Thursday, Jan. 4, 2001 | 9:49 a.m.

Most of the names that had been floated for secretary of energy in a Bush administration had terrified Nevadans. At the top of the list was former Democratic Sen. Bennett Johnston, author of the "Screw Nevada" legislation that limited the study of a high-level nuclear waste repository to Nevada. Also sending shivers down the spines of Nevadans as a potential secretary of energy was Thomas Kuhn, who runs the Edison Electric Institute, a group of utilities that favors storing nuclear waste in Nevada. Then George W. Bush settled on Spencer Abraham, the Michigan Republican who recently lost his re-election bid to the U.S. Senate.

As a U.S. senator, Abraham didn't maintain the same high profile on nuclear waste storage as Johnston once did or even match Sen. Frank Murkowski, R-Alaska, who has taken Johnston's place as the nuclear industry's point man in Congress. Murkowski, who also is a key energy adviser to Bush, wants man's deadliest waste stored in Nevada come hell or high water. But don't be fooled into thinking that the relatively mild-mannered Abraham has an open mind on this issue. Not only has he received a huge amount of campaign contributions from the nuclear power industry, but Abraham also consistently has advocated sending nuclear waste to Nevada. Michigan has four nuclear power reactors, so Abraham has shared that state's damn-the-torpedoes attitude to the disposal of nuclear waste, a philosophy that pays no heed to critical safety issues.

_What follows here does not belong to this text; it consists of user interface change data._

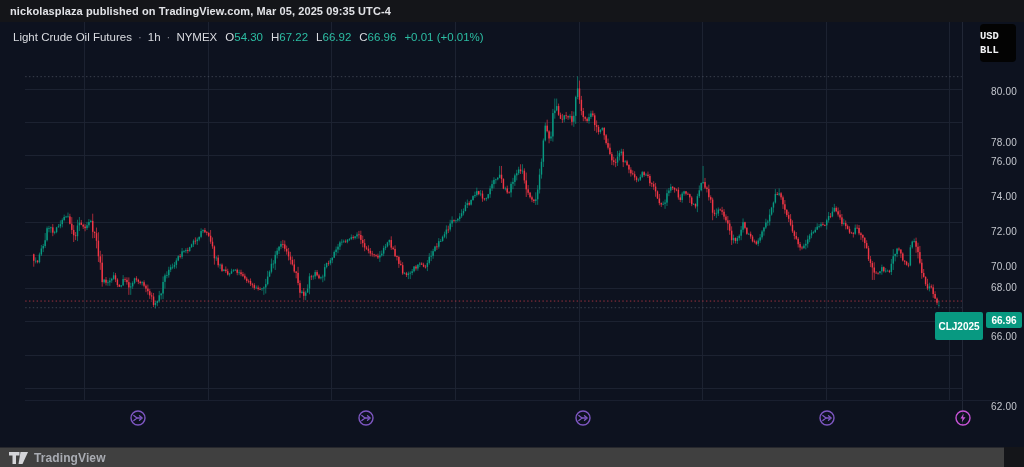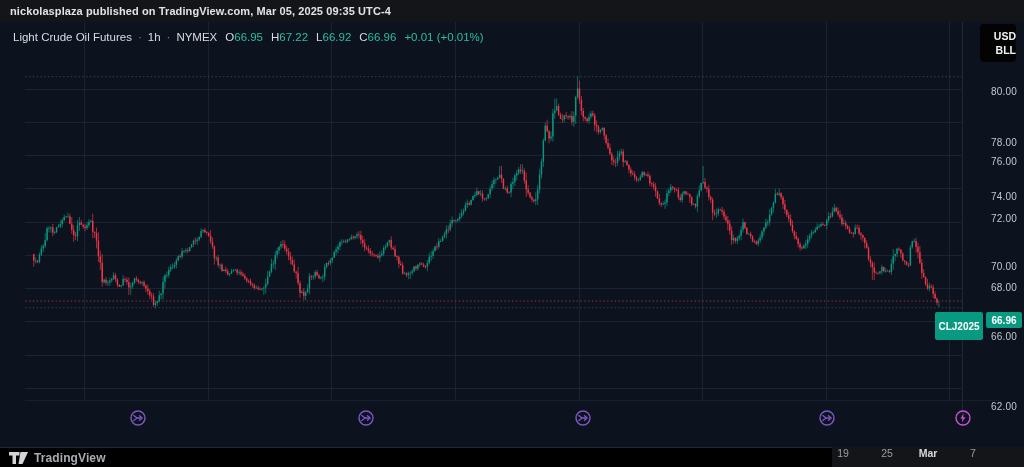--- a/index.html
+++ b/index.html
@@ -19,43 +19,43 @@
     position:absolute;left:13px;top:29px;height:16px;display:flex;align-items:center;
     font-size:11.5px;color:#dadce1;font-weight:500;white-space:nowrap;z-index:5;
   }
   #legend .sep{color:#868992;margin:0 6px;}
   #legend .pair{margin-left:8px;}
   #legend .lbl{color:#dadce1;}
   #legend .val{color:#2cbda3;}
   #legend .chg{margin-left:8px;color:#2cbda3;}
   #unit-box{
     position:absolute;left:980px;top:24px;width:36px;height:38px;background:#030303;
-    border-radius:4px;display:flex;flex-direction:column;align-items:flex-end;justify-content:center;
-    gap:3px;z-index:6;
+    border-radius:4px;display:flex;flex-direction:column;align-items:flex-start;justify-content:center;
+    gap:3px;z-index:6;font-family:Liberation Mono, monospace;
   }
   #unit-box span{color:#f2f3f5;font-size:10.5px;font-weight:700;line-height:11px;}
   #price-axis{position:absolute;left:985px;top:22px;width:39px;height:425px;z-index:4;}
   .p-label{position:absolute;left:6px;font-size:10px;color:#c4c7ce;letter-spacing:.2px;}
   #last-price-badge{
     position:absolute;left:1px;width:36px;height:16px;border-radius:2px;
     display:flex;align-items:center;justify-content:center;
     color:#fff;font-size:10px;font-weight:700;z-index:5;
   }
   #symbol-badge{
     position:absolute;left:935px;top:312px;width:48px;height:28px;border-radius:2px;
     display:flex;align-items:center;justify-content:center;
     color:#fff;font-size:10px;font-weight:700;z-index:5;
   }
   #time-axis{position:absolute;left:0;top:442px;width:1024px;height:25px;z-index:3;}
   .t-label{position:absolute;top:5px;transform:translateX(-50%);font-size:10.5px;color:#9a9da5;}
   .t-label.major{color:#d7d9de;font-weight:700;}
   #events{position:absolute;left:0;top:422px;width:1024px;height:20px;z-index:4;}
   #events svg{position:absolute;top:0;}
   #bottom-bar{
-    position:absolute;left:0;top:447px;width:832px;height:20px;background:#000000;
+    position:absolute;left:0;top:447px;width:1004px;height:20px;background:#404040;
     border-top:1px solid #27282d;box-sizing:border-box;display:flex;align-items:center;z-index:7;
   }
   #tv-logo{margin-left:9px;display:flex;align-items:center;}
   #tv-brand{margin-left:6px;color:#a9acb3;font-size:12px;font-weight:700;letter-spacing:.1px;}
 </style>
 </head>
 <body>
 
 <div id="top-strip">
   <div id="attribution">nickolasplaza published on TradingView.com, Mar 05, 2025 09:35 UTC-4</div>
@@ -1042,39 +1042,39 @@
       <line x1="0" y1="420.5" x2="1024" y2="420.5" stroke="#1a2130" stroke-width="1" shape-rendering="crispEdges"></line>
     </svg>
 </div>
 
 <div id="legend">
   <span>Light Crude Oil Futures</span>
   <span class="sep">·</span>
   <span>1h</span>
   <span class="sep">·</span>
   <span>NYMEX</span>
-  <span class="pair"><span class="lbl">O</span><span class="val">66.95</span></span>
+  <span class="pair"><span class="lbl">O</span><span class="val">54.30</span></span>
   <span class="pair"><span class="lbl">H</span><span class="val">67.22</span></span>
   <span class="pair"><span class="lbl">L</span><span class="val">66.92</span></span>
   <span class="pair"><span class="lbl">C</span><span class="val">66.96</span></span>
   <span class="chg">+0.01 (+0.01%)</span>
 </div>
 
 <div id="unit-box">
   <span>USD</span>
   <span>BLL</span>
 </div>
 
 <div id="price-axis">
   <div id="last-price-badge" style="top: 290.2px; background: rgb(8, 153, 129);">66.96</div>
 <div class="p-label" style="top: 64px;">80.00</div>
     <div class="p-label" style="top: 99px; margin-top: 16px;">78.00</div>
     <div class="p-label" style="top: 134px;">76.00</div>
     <div class="p-label" style="top: 169px;">74.00</div>
-    <div class="p-label" style="top: 191px; text-align: right;">72.00</div>
+    <div class="p-label" style="top: 204px; text-align: right;">72.00</div>
     <div class="p-label" style="top: 239px;">70.00</div>
     <div class="p-label" style="top: 260px;">68.00</div>
     <div class="p-label" style="top: 309px;">66.00</div>
     <div class="p-label" style="top: 344px; padding-left: 36px;">64.00</div>
     <div class="p-label" style="top: 379px;">62.00</div>
   </div>
 
 <div id="symbol-badge" style="background: rgb(8, 153, 129);">CLJ2025</div>
 
 <div id="time-axis">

So what are Bush's high-ranking Nevada Republican supporters saying about Abraham's appointment? Gov. Kenny Guinn said he was confident that Abraham "will continue the position of President-elect Bush to base any decision on nuclear waste storage on science rather than political expediency." Rep. Jim Gibbons said he believed Abraham would stand by Bush's promise to rely on radiation standards for a repository established by the Environmental Protection Agency, not the incredibly lax standards suggested by the Nuclear Regulatory Commission. But these statements show the credulity of these Nevadans, especially since the incoming president has surrounded himself with advisers -- both in and out of government -- who are joined at the hip with the nuclear power industry.

It also didn't help matters that during the campaign Bush was reluctant to publicly detail his stands on nuclear waste storage. It was only months after the Nevada media's persistent questioning -- and just a couple of weeks before Election Day -- that the Republican ticket finally said that, like the Clinton administration, it also would fight Congress' efforts to weaken radiation standards for a repository. This belated promise was par for the course for the Bush team, which always -- after the fact -- managed to match Al Gore's Nevada-friendly views on nuclear waste storage.

Nevadans understandably are worried about the incoming Republican administration, since it was a GOP-controlled Congress that last year came within a whisker of getting legislation passed that would have guaranteed that nuclear waste would have been sent to this state. It was only President Clinton's willingness to veto this legislation that prevented this specter from becoming a reality. A Republican in the White House with ties to the nuclear power industry certainly will embolden members of Congress with pro-industry sentiments to push Bush to accept legislation that would immediately send nuclear waste to Nevada. Despite assurances to the contrary by top Nevada Republicans, Bush's selection of Abraham is a harbinger of trouble ahead. On nuclear waste storage, at least, Nevada's views could be greeted icily by this administration.